2017-04-04 15:14:41:  0: INFO: About: Corona DR Plugin for Deadline
2017-04-04 15:14:41:  0: INFO: Render Job As User disabled, running as current user '[...]'
2017-04-04 15:14:41:  0: INFO: The job's environment will be merged with the current environment before rendering
2017-04-04 15:14:41:  0: Done executing plugin command of type 'Initialize Plugin'
2017-04-04 15:14:41:  0: Start Job timeout is disabled.
2017-04-04 15:14:41:  0: Task timeout is disabled.
2017-04-04 15:14:41:  0: Loaded job: Untitled - Corona DR Job (58e3904d9066041694d1c1c6)
2017-04-04 15:14:41:  0: Executing plugin command of type 'Start Job'
2017-04-04 15:14:41:  0: INFO: Executable: C:\Program Files\Corona\DrServer.exe
2017-04-04 15:14:41:  0: INFO: Existing DR Process: Kill On Existing Process
2017-04-04 15:14:41:  0: INFO: DR Auto Close: True
2017-04-04 15:14:41:  0: INFO: DR Close Timeout: 1800 seconds
2017-04-04 15:14:41:  0: Done executing plugin command of type 'Start Job'
2017-04-04 15:14:41:  0: Plugin rendering frame(s): 1
2017-04-04 15:14:41:  0: Executing plugin command of type 'Render Task'
2017-04-04 15:14:41:  0: INFO: Starting monitored managed process CoronaDr
2017-04-04 15:14:41:  0: INFO: Corona DrServer job starting...
2017-04-04 15:14:41:  0: INFO: Stdout Redirection Enabled: True
2017-04-04 15:14:41:  0: INFO: Stdout Handling Enabled: True
2017-04-04 15:14:41:  0: INFO: Popup Handling Enabled: True
2017-04-04 15:14:41:  0: INFO: QT Popup Handling Enabled: False
2017-04-04 15:14:41:  0: INFO: WindowsForms10.Window.8.app.* Popup Handling Enabled: False
2017-04-04 15:14:41:  0: INFO: Using Process Tree: True
2017-04-04 15:14:41:  0: INFO: Hiding DOS Window: True
2017-04-04 15:14:41:  0: INFO: Creating New Console: False
2017-04-04 15:14:41:  0: INFO: Running as user: [...]
2017-04-04 15:14:41:  0: INFO: Executable: "C:\Program Files\Corona\DrServer.exe"
2017-04-04 15:14:41:  0: INFO: Argument: 
2017-04-04 15:14:41:  0: INFO: Full Command: "C:\Program Files\Corona\DrServer.exe"
2017-04-04 15:14:41:  0: INFO: Startup Directory: "C:\Program Files\Corona"
2017-04-04 15:14:41:  0: INFO: Process Priority: BelowNormal
2017-04-04 15:14:41:  0: INFO: Process Affinity: default
2017-04-04 15:14:41:  0: INFO: Process is now running
2017-04-04 15:14:43:  0: STDOUT: 2017-04-04 15:14:41   DR server started
2017-04-04 15:14:43:  0: STDOUT: 2017-04-04 15:14:41   Starting UDP socket, local hostname: [...]
2017-04-04 15:14:43:  0: STDOUT: 2017-04-04 15:14:41   Running Corona DrServer build Nov 14 2016 on ports UDP19666, TCP19668, loopback TCP19667
2017-04-04 15:14:43:  0: STDOUT: 2017-04-04 15:14:41   Available 3dsmax versions:
2017-04-04 15:14:43:  0: STDOUT: 2017-04-04 15:14:41   2017: C:/Program Files/Autodesk/3ds Max 2017/
2017-04-04 15:14:43:  0: STDOUT: 2017-04-04 15:14:41   Corona Distributed Rendering Server is running in UAC elevated mode ("Run as Administrator").

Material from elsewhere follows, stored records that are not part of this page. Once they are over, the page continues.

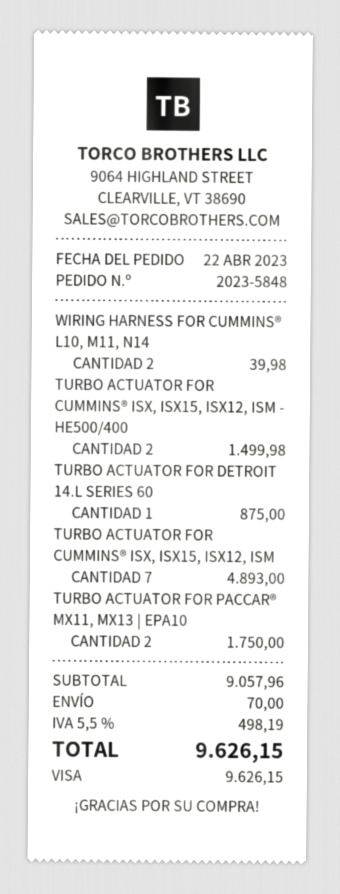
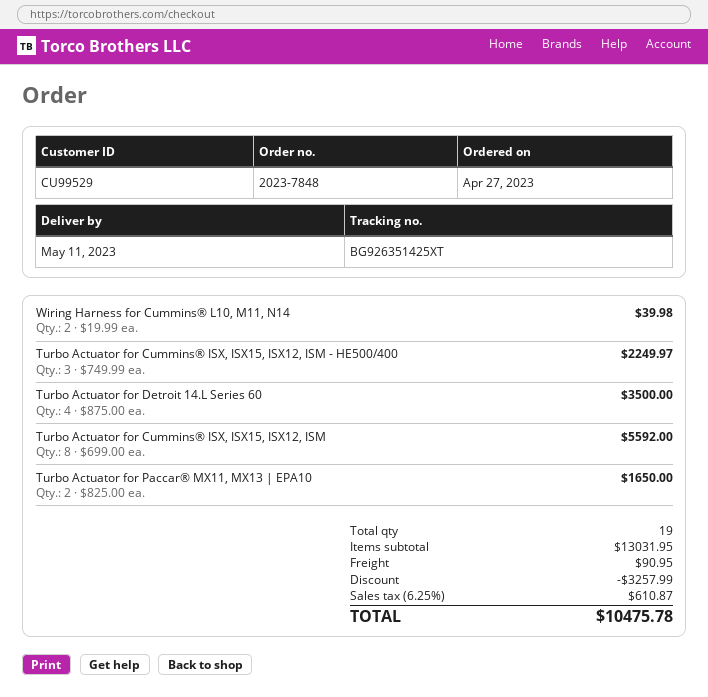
order number: 2023-5848 -> 2023-7848
order date: 2023-04-22 -> 2023-04-27
TURBO ACTUATOR FOR CUMMINS® ISX, ISX15, ISX12, ISM - HE500/400: 2 for 1499.98 -> 3 for 2249.97
TURBO ACTUATOR FOR DETROIT 14.L SERIES 60: 1 for 875.00 -> 4 for 3500.00
TURBO ACTUATOR FOR CUMMINS® ISX, ISX15, ISX12, ISM: 7 for 4893.00 -> 8 for 5592.00
TURBO ACTUATOR FOR PACCAR® MX11, MX13 | EPA10: 2 for 1750.00 -> 2 for 1650.00
subtotal: 9057.96 -> 13031.95
discount: none -> 3257.99
shipping: 70.00 -> 90.95
tax: 5.5% = 498.19 -> 6.25% = 610.87
total: 9626.15 -> 10475.78

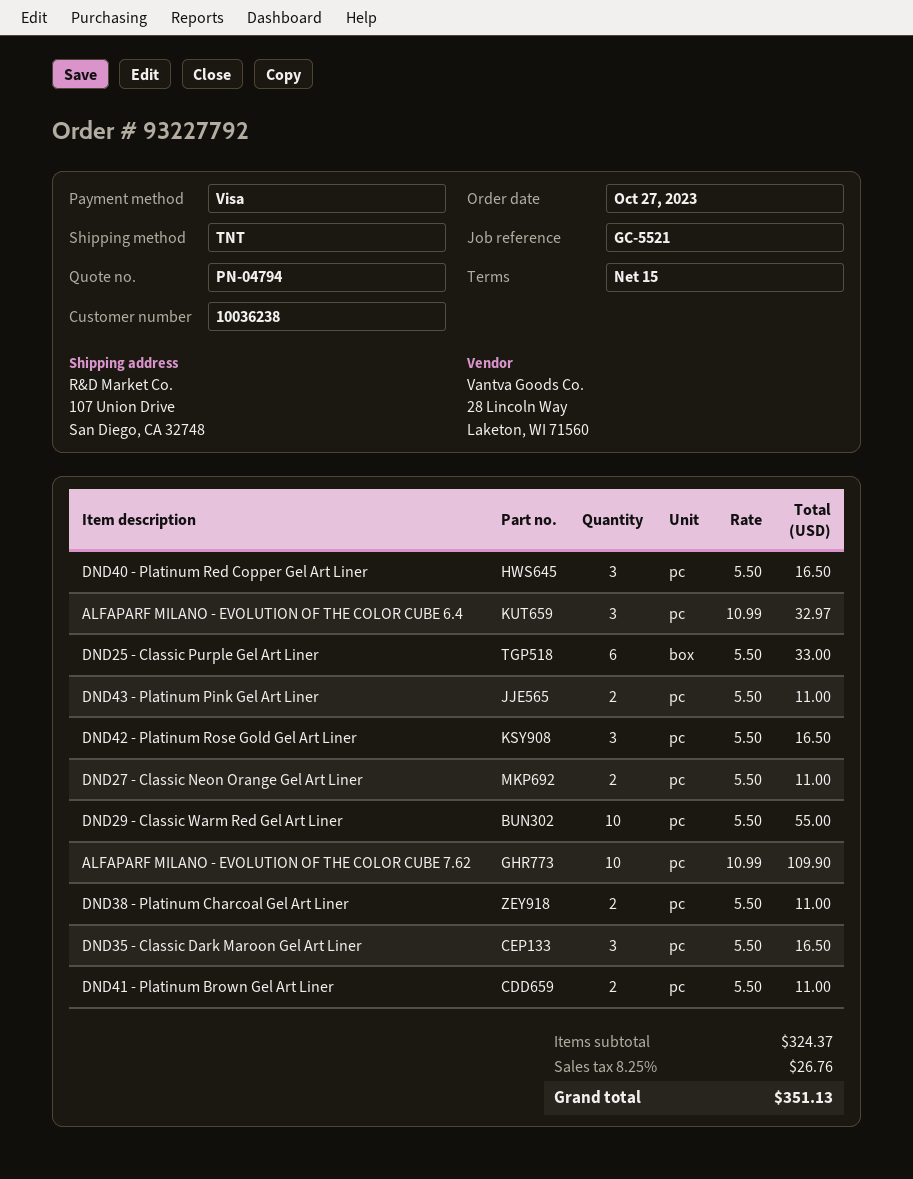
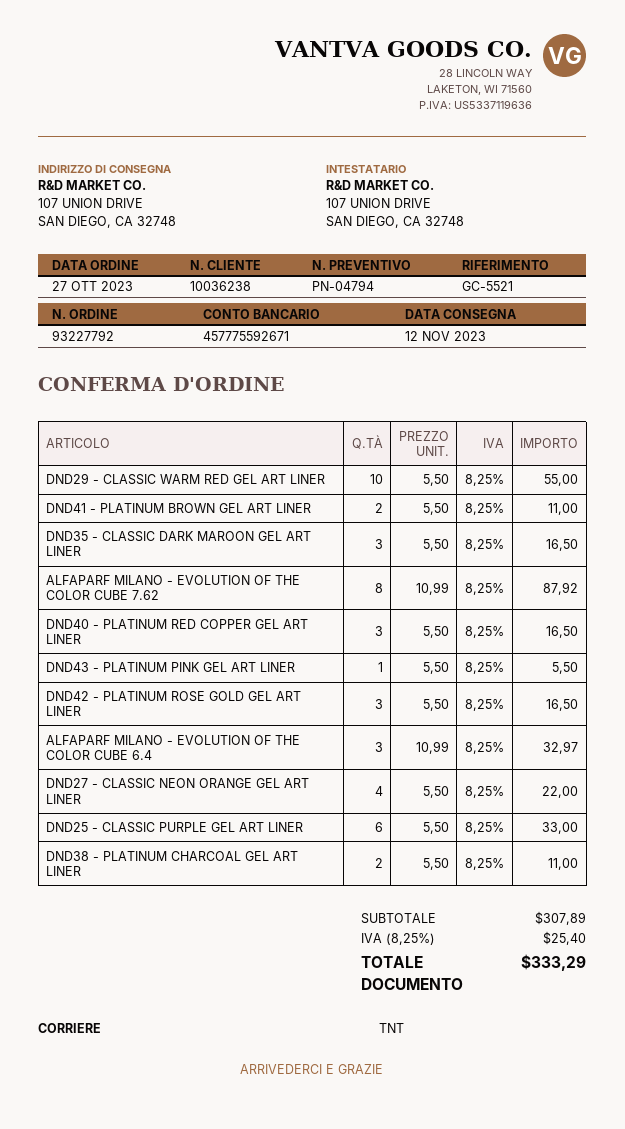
DND43 - Platinum Pink Gel Art Liner: 2 x 5.50 = 11.00 -> 1 x 5.50 = 5.50
DND27 - Classic Neon Orange Gel Art Liner: 2 x 5.50 = 11.00 -> 4 x 5.50 = 22.00
ALFAPARF MILANO - EVOLUTION OF THE COLOR CUBE 7.62: 10 x 10.99 = 109.90 -> 8 x 10.99 = 87.92
subtotal: 324.37 -> 307.89
tax: 8.25% = 26.76 -> 8.25% = 25.40
total: 351.13 -> 333.29

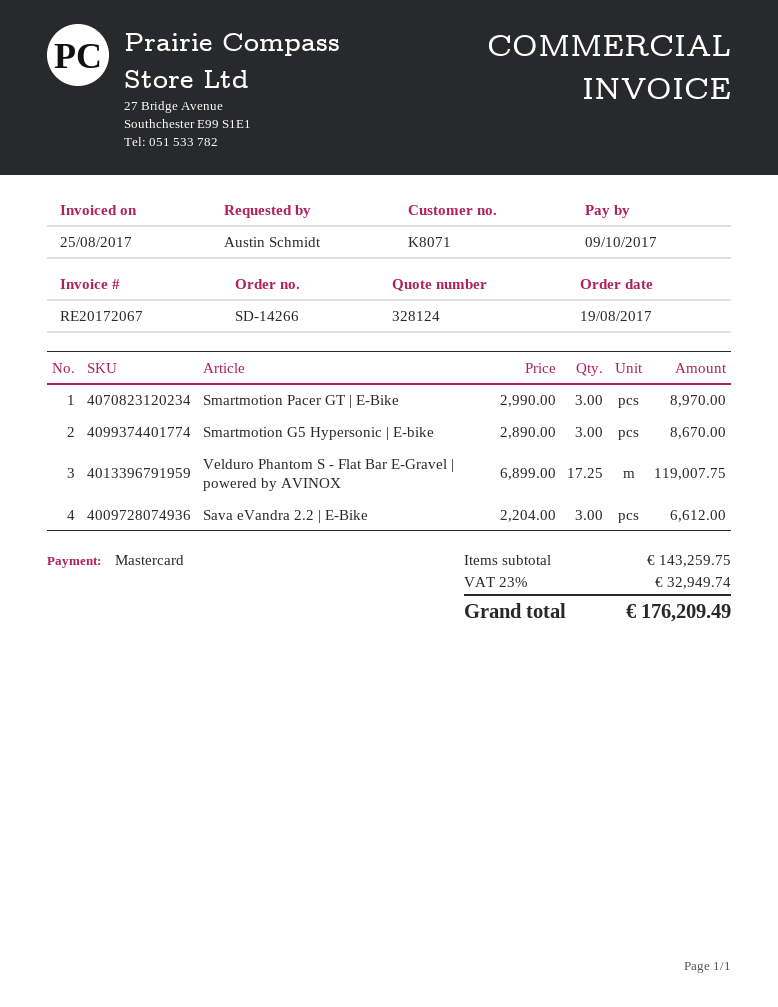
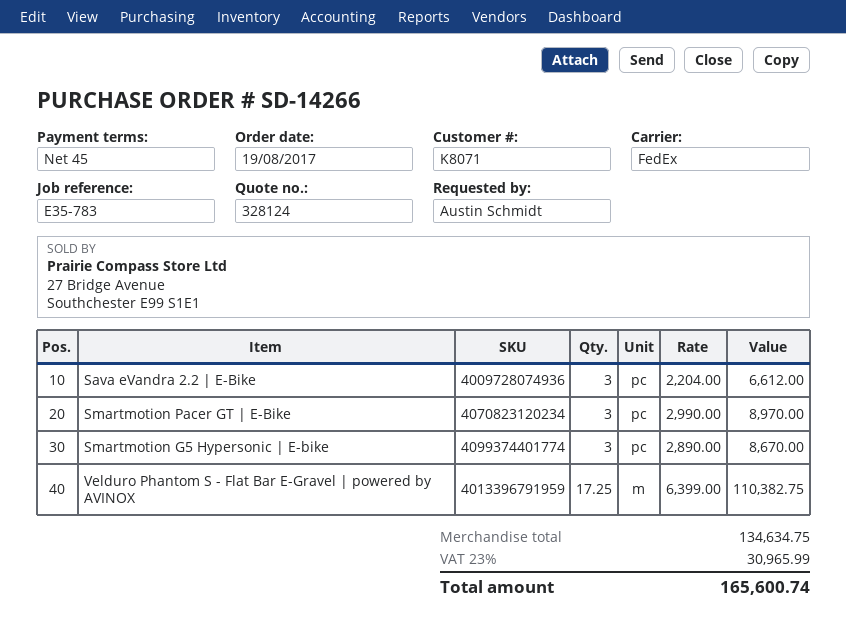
Velduro Phantom S - Flat Bar E-Gravel | powered by AVINOX: 17.25 x 6899.00 = 119007.75 -> 17.25 x 6399.00 = 110382.75
subtotal: 143259.75 -> 134634.75
tax: 23% = 32949.74 -> 23% = 30965.99
total: 176209.49 -> 165600.74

This can cause problems with missing textures during rendering. New builds of DR server (including this one) no longer require running as admin, so you should launch the application again without elevation. See https://corona-renderer.com/link/2011 for more details.
2017-04-04 15:15:12:  0: Executing plugin command of type 'Cancel Task'
2017-04-04 15:15:12:  0: Done executing plugin command of type 'Cancel Task'
2017-04-04 15:15:13:  0: Done executing plugin command of type 'Render Task'
2017-04-04 15:15:13:  0: In the process of canceling current task: ignoring exception thrown by PluginLoader

Then I checked the CoronaDR.py file and found that there is an error. In the CoronaDRPlugin class there is a definition for CoronaDrProcess attribute (which is used in Cleanup method), but it is never initialized. Instead in RenderTask method you are initializing self.CoronaProcess attribute. Because of this the CoronaDRPlugin.Cleanup method never calls CoronaDrProcess.Cleanup method.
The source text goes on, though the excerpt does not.